В воздухе висело объемное изображение скелета неандертальца. Юля покрутила его передо мной так и этак.
– Погоди, не суети, – перехватил я управление.
Обычный скелет homo neanderthalensis5. Рост – метр шестьдесят два. Кости крупные, без следов деформации. Короткие конечности. Бедренные и лучевые кости слегка изогнуты. Объем черепной коробки – 1623 кубических сантиметра, больше чем у современного человека. Над глазницами – сплошной надбровный валик. Пропорции черепа – вытянутые назад. Массивная нижняя челюсть. Зубов нет. Анализаторы сообщали, что особь умерла 44287±2 года назад от естественных причин в возрасте сорока трех лет, почти вдвое пережив большинство представителей своего вида.
– Ну, и? – спросил я.
– Да как же? Вот, смотри.
Она повернула проекцию черепа левой стороной ко мне. Сосцевидный отросток височной кости казался увеличенным. Я приблизил изображение, чтобы рассмотреть внимательнее.
– Генетическая аномалия?
– Я проверила, с геномом все в порядке.
– Что тогда? Травма? Воспаление?
– Пока не знаю. Запустила молекулярное сканирование. Жду результатов.
Я сел в кресло в углу кабинета. Ближайшие пару недель предстояло корпеть над отчетом по результатам раскопок. Проводить анализы, составлять планы и графики. С одной стороны, многие процессы были автоматизированы, с другой – ИИ Второго Поколения ограничивался директивами Хасперса, поэтому никогда не мог полностью заменить разумное существо, обладавшее свободой воли. Кроме того, начальство настаивало на том, чтобы текст отчета ученые составляли сами. Этого я понять не мог совершенно.

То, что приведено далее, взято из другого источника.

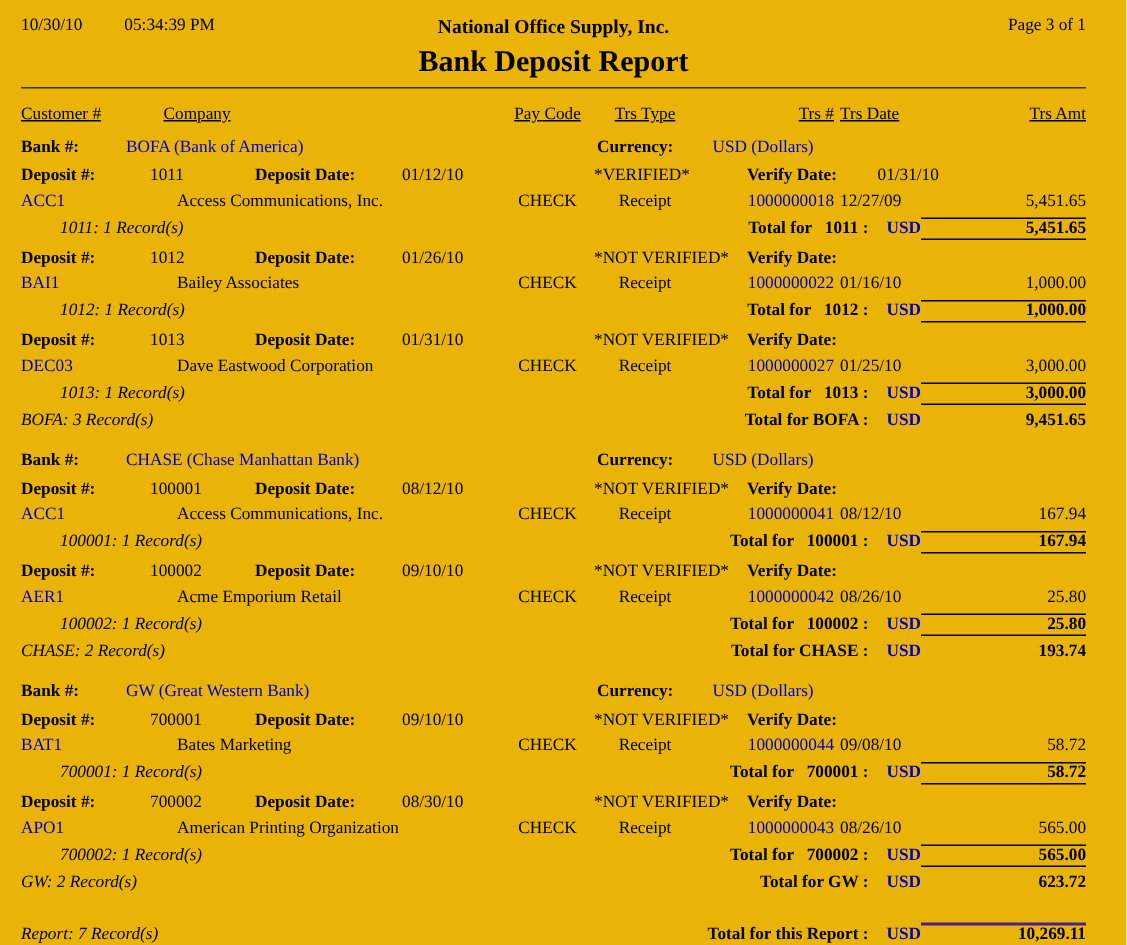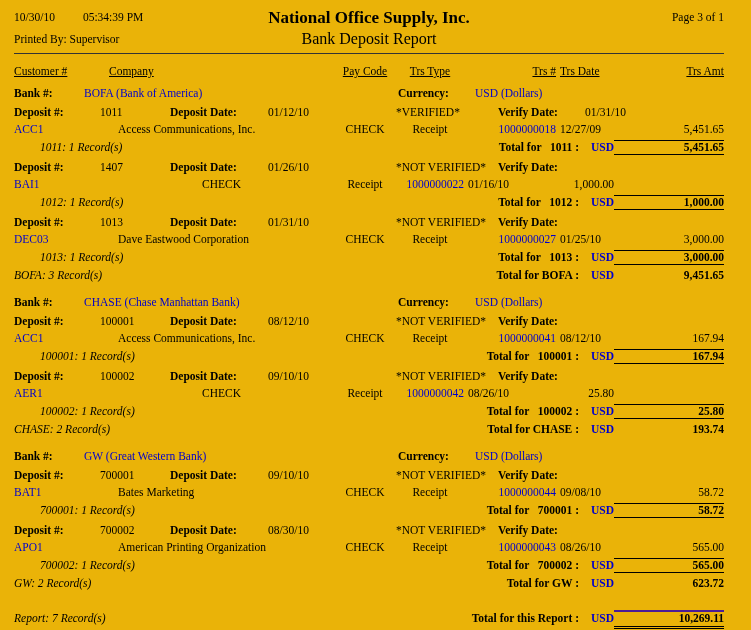"National Office Supply, Inc." .company { font-size: 17px -> 13px }
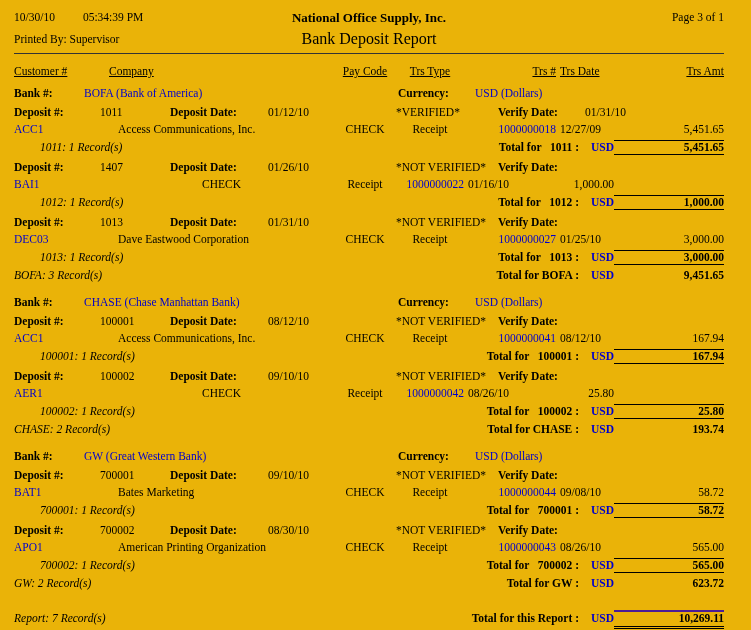"Printed By: Supervisor" div.printedby { html: <div>Printed By: Supervisor</div> -> none }
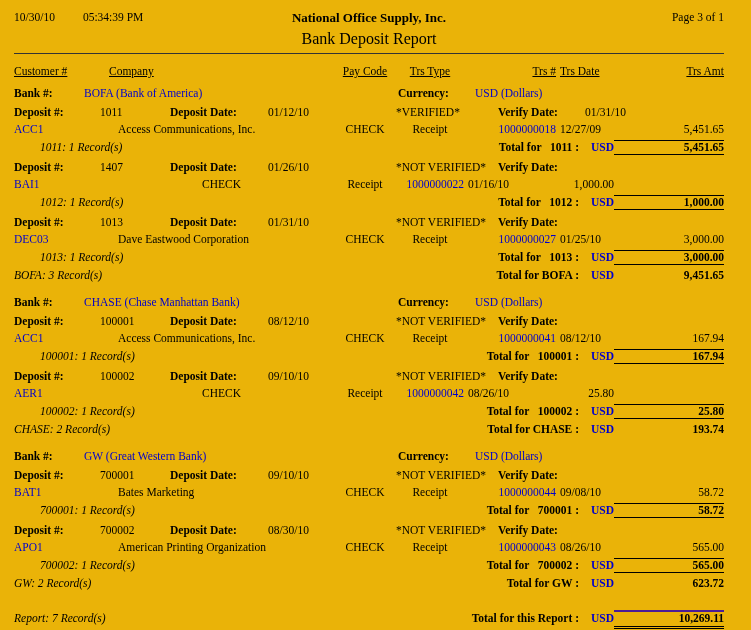"Bank Deposit Report" .title { font-size: 16px -> 20px; font-weight: normal -> bold }
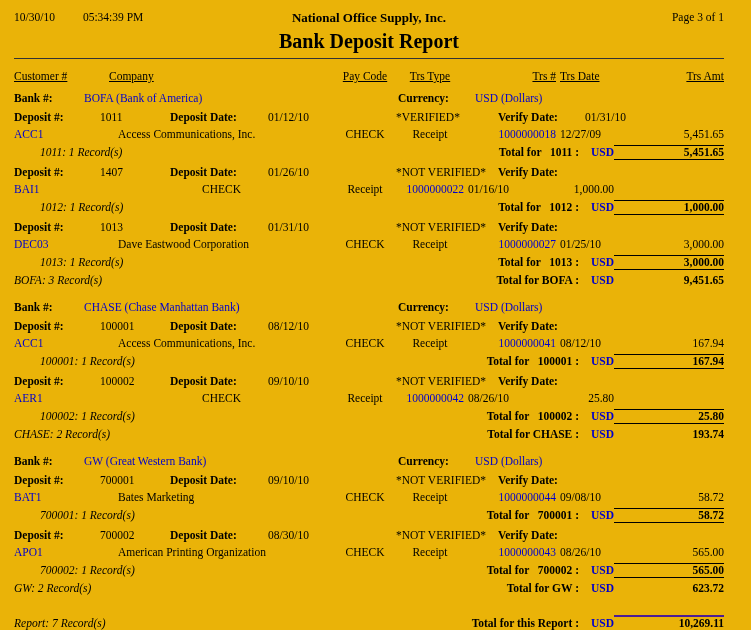"1407" span.dep-c2 { text: 1407 -> 1012 }
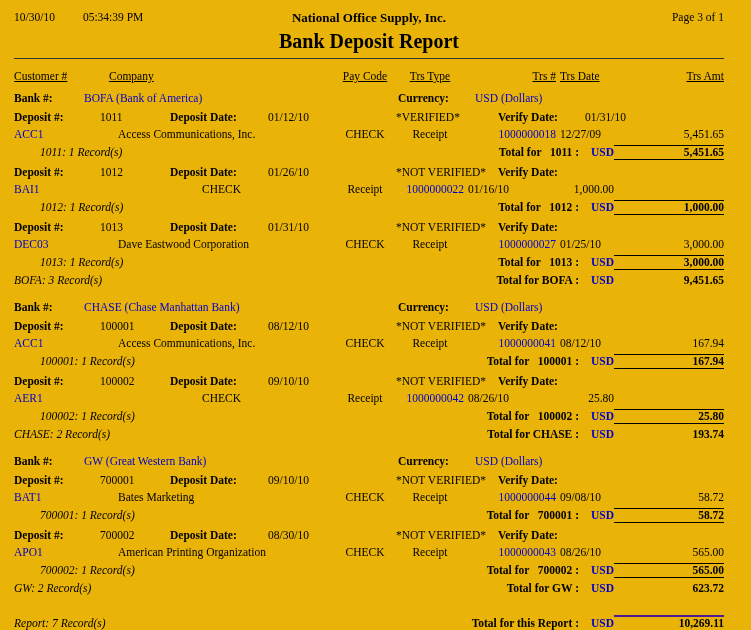"Bailey Associates" span.c-company { html: none -> <span>Bailey Associates</span> }
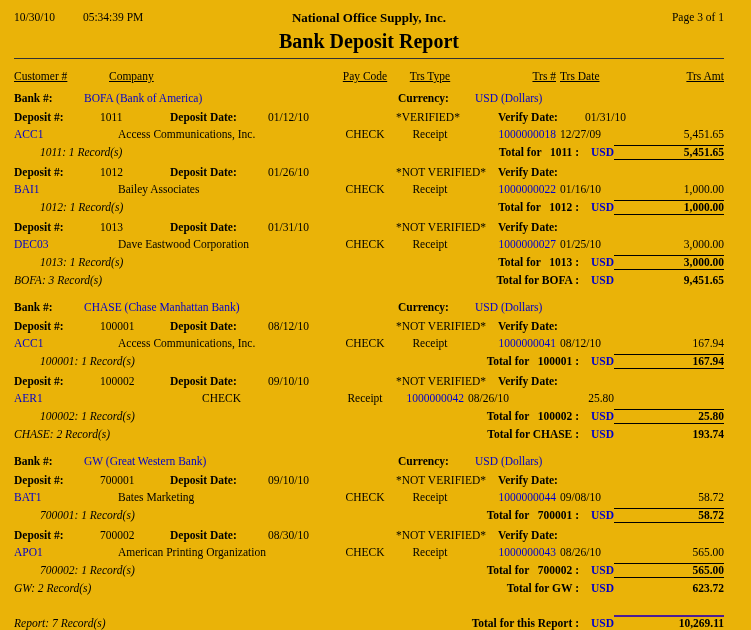"Acme Emporium Retail" span.c-company { html: none -> <span>Acme Emporium Retail</span> }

Зачем заставлять работников по тысяче раз прописывать одни и те же шаблонные фразы, если с этим мог справиться любой алгоритм? Но в «Заслоне» были непреклонны. Похоже, у кого-то просто пунктик на этот счет.
В середине XXI века, уже после Исхода, именно «Заслон» выиграл тендер ООН на контроль искусственного интеллекта. Очень скоро организация стала одной из самых влиятельных, поскольку только у нее был доступ к исследованиям того, что осталось от ИИ Первого Поколения. Чудеса технологической сингулярности все больше проникали в жизнь обычных людей, но раньше всех оказывались в «Заслоне». В том числе в нашей Лаборатории. На фоне этого, подход к отчетам казался анахронизмом из тех дремучих веков, когда род homo с улюлюканием скакал по веткам и только мечтал спуститься в саванну.